Any picture must be dropped, but each line of the data should be duplicated exactly.

Start of Input material

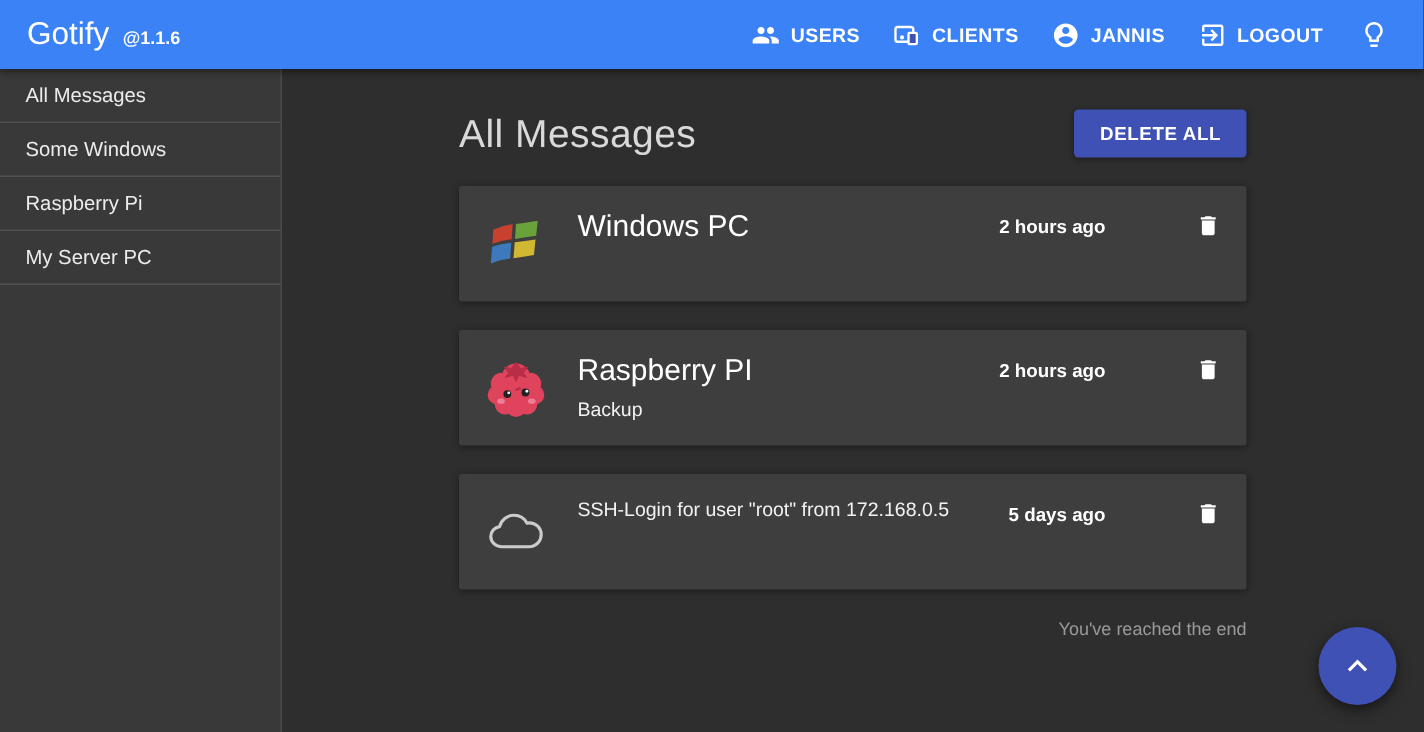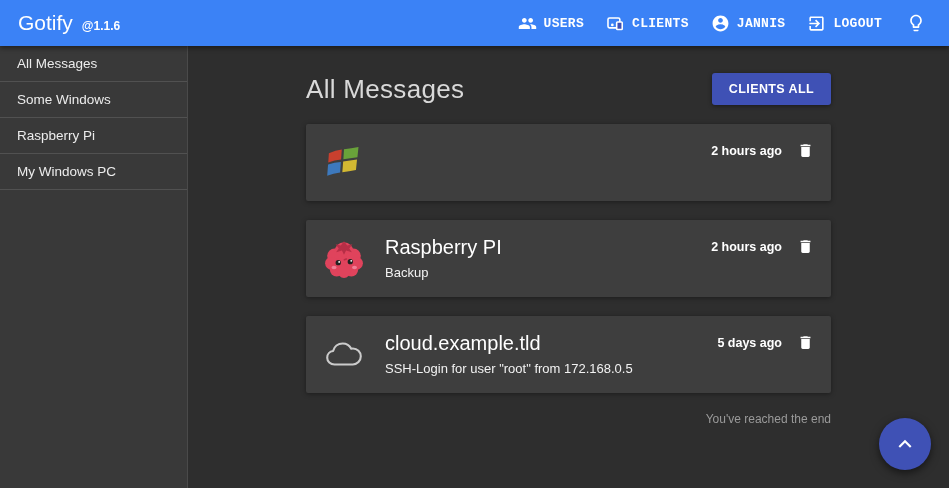--- a/index.html
+++ b/index.html
@@ -28,7 +28,7 @@
   .nav-btn {
     display: flex; align-items: center; gap: 7px;
     background: none; border: none; color: #fff;
-    font-family: Liberation Mono, monospace; font-size: 13px; font-weight: 700;
+    font-family: Liberation Sans, sans-serif; font-size: 13px; font-weight: 700;
     letter-spacing: .3px; padding: 8px 11px; cursor: pointer;
     text-transform: uppercase;
   }

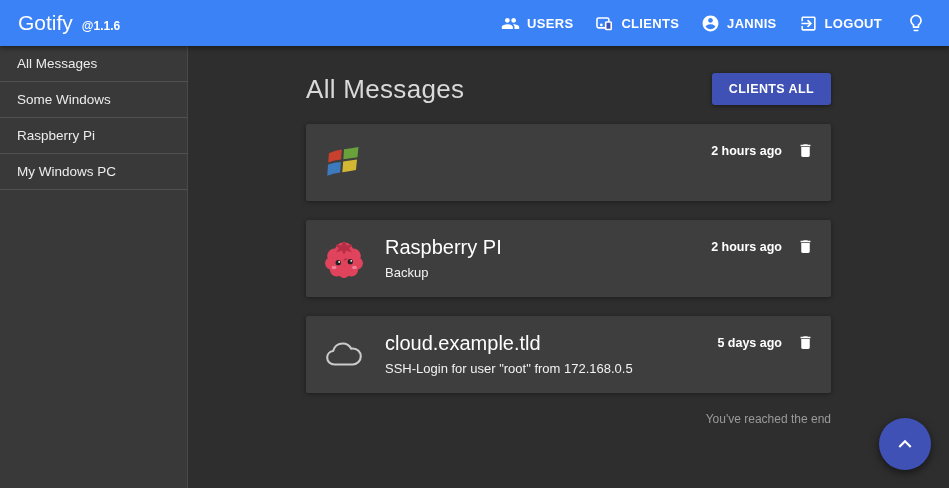--- a/index.html
+++ b/index.html
@@ -173,7 +173,7 @@
 
     <div class="content-header">
       <h1 class="page-title">All Messages</h1>
-      <button class="delete-all-btn">CLIENTS ALL</button>
+      <button class="delete-all-btn">DELETE ALL</button>
     </div>
 
     <div class="card">

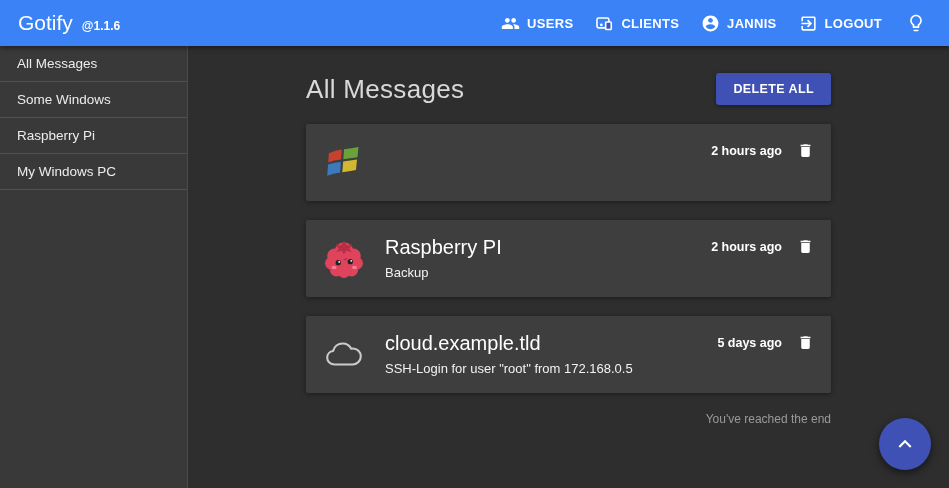--- a/index.html
+++ b/index.html
@@ -186,6 +186,7 @@
         </svg>
       </div>
       <div class="card-main">
+        <div class="card-title">Windows PC</div>
       </div>
       <div class="card-right">
         <span class="card-time">2 hours ago</span>

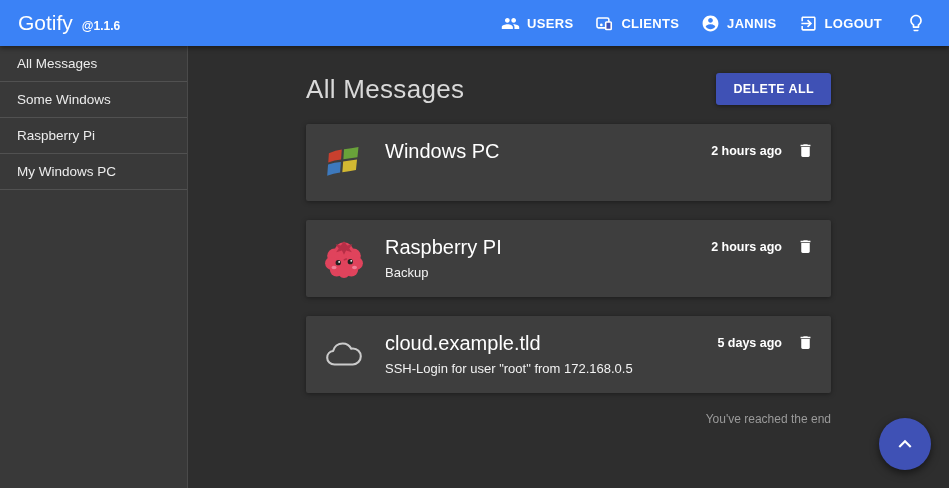--- a/index.html
+++ b/index.html
@@ -76,7 +76,7 @@
   .card-main { flex: 1; min-width: 0; padding-top: 3px; }
   .card-title { font-size: 20px; font-weight: 400; color: #fff; margin-bottom: 6px; }
   .card-body { font-size: 13px; color: #f2f2f2; }
-  .card-right { display: flex; align-items: center; flex: none; align-self: flex-start; margin-top: 3px; }
+  .card-right { display: flex; align-items: center; flex: none; align-self: flex-start; margin-top: 3px; gap: 45px; }
   .card-time { font-size: 12.5px; font-weight: 700; color: #fff; white-space: nowrap; }
   .trash-btn { background: none; border: none; padding: 2px; margin-left: 13px; cursor: pointer; line-height: 0; }
   .trash-btn svg { width: 17px; height: 17px; }

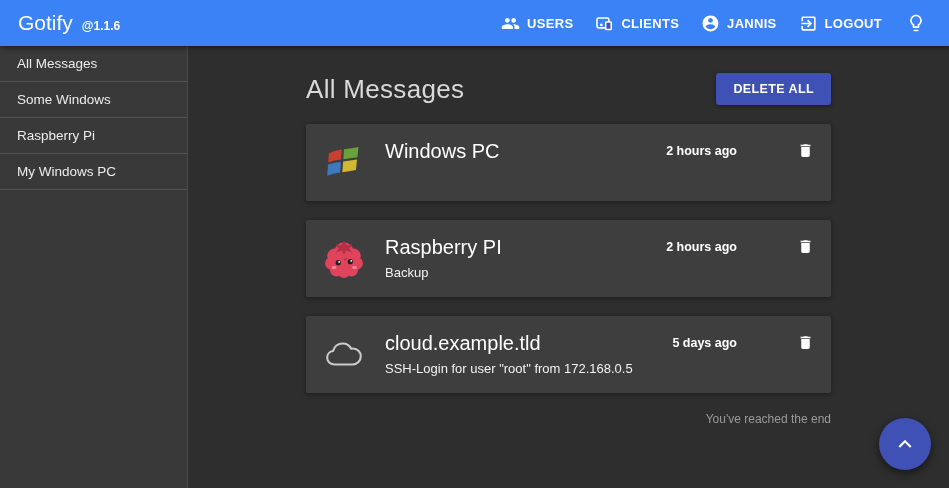--- a/index.html
+++ b/index.html
@@ -164,7 +164,7 @@
     <span>Raspberry Pi</span>
   </div>
   <div class="sidebar-item">
-    <span>My Windows PC</span>
+    <span>My Server PC</span>
   </div>
 </aside>
 

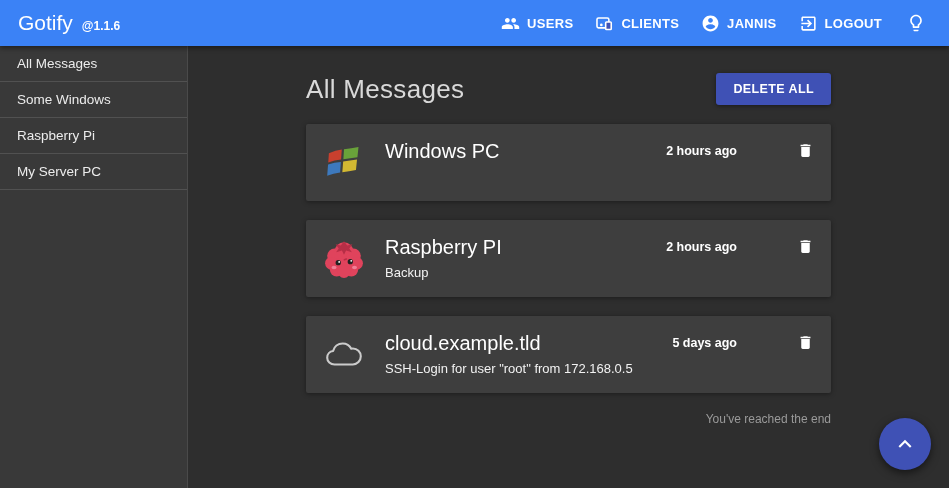--- a/index.html
+++ b/index.html
@@ -247,7 +247,6 @@
         </svg>
       </div>
       <div class="card-main">
-        <div class="card-title">cloud.example.tld</div>
         <div class="card-body">SSH-Login for user "root" from 172.168.0.5</div>
       </div>
       <div class="card-right">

End of Input material

• [Solution to this exercise]
--- a/index.html
+++ b/index.html
@@ -28,7 +28,7 @@
   .nav-btn {
     display: flex; align-items: center; gap: 7px;
     background: none; border: none; color: #fff;
-    font-family: Liberation Mono, monospace; font-size: 13px; font-weight: 700;
+    font-family: Liberation Sans, sans-serif; font-size: 13px; font-weight: 700;
     letter-spacing: .3px; padding: 8px 11px; cursor: pointer;
     text-transform: uppercase;
   }

--- a/index.html
+++ b/index.html
@@ -173,7 +173,7 @@
 
     <div class="content-header">
       <h1 class="page-title">All Messages</h1>
-      <button class="delete-all-btn">CLIENTS ALL</button>
+      <button class="delete-all-btn">DELETE ALL</button>
     </div>
 
     <div class="card">

--- a/index.html
+++ b/index.html
@@ -186,6 +186,7 @@
         </svg>
       </div>
       <div class="card-main">
+        <div class="card-title">Windows PC</div>
       </div>
       <div class="card-right">
         <span class="card-time">2 hours ago</span>

--- a/index.html
+++ b/index.html
@@ -76,7 +76,7 @@
   .card-main { flex: 1; min-width: 0; padding-top: 3px; }
   .card-title { font-size: 20px; font-weight: 400; color: #fff; margin-bottom: 6px; }
   .card-body { font-size: 13px; color: #f2f2f2; }
-  .card-right { display: flex; align-items: center; flex: none; align-self: flex-start; margin-top: 3px; }
+  .card-right { display: flex; align-items: center; flex: none; align-self: flex-start; margin-top: 3px; gap: 45px; }
   .card-time { font-size: 12.5px; font-weight: 700; color: #fff; white-space: nowrap; }
   .trash-btn { background: none; border: none; padding: 2px; margin-left: 13px; cursor: pointer; line-height: 0; }
   .trash-btn svg { width: 17px; height: 17px; }

--- a/index.html
+++ b/index.html
@@ -164,7 +164,7 @@
     <span>Raspberry Pi</span>
   </div>
   <div class="sidebar-item">
-    <span>My Windows PC</span>
+    <span>My Server PC</span>
   </div>
 </aside>
 

--- a/index.html
+++ b/index.html
@@ -247,7 +247,6 @@
         </svg>
       </div>
       <div class="card-main">
-        <div class="card-title">cloud.example.tld</div>
         <div class="card-body">SSH-Login for user "root" from 172.168.0.5</div>
       </div>
       <div class="card-right">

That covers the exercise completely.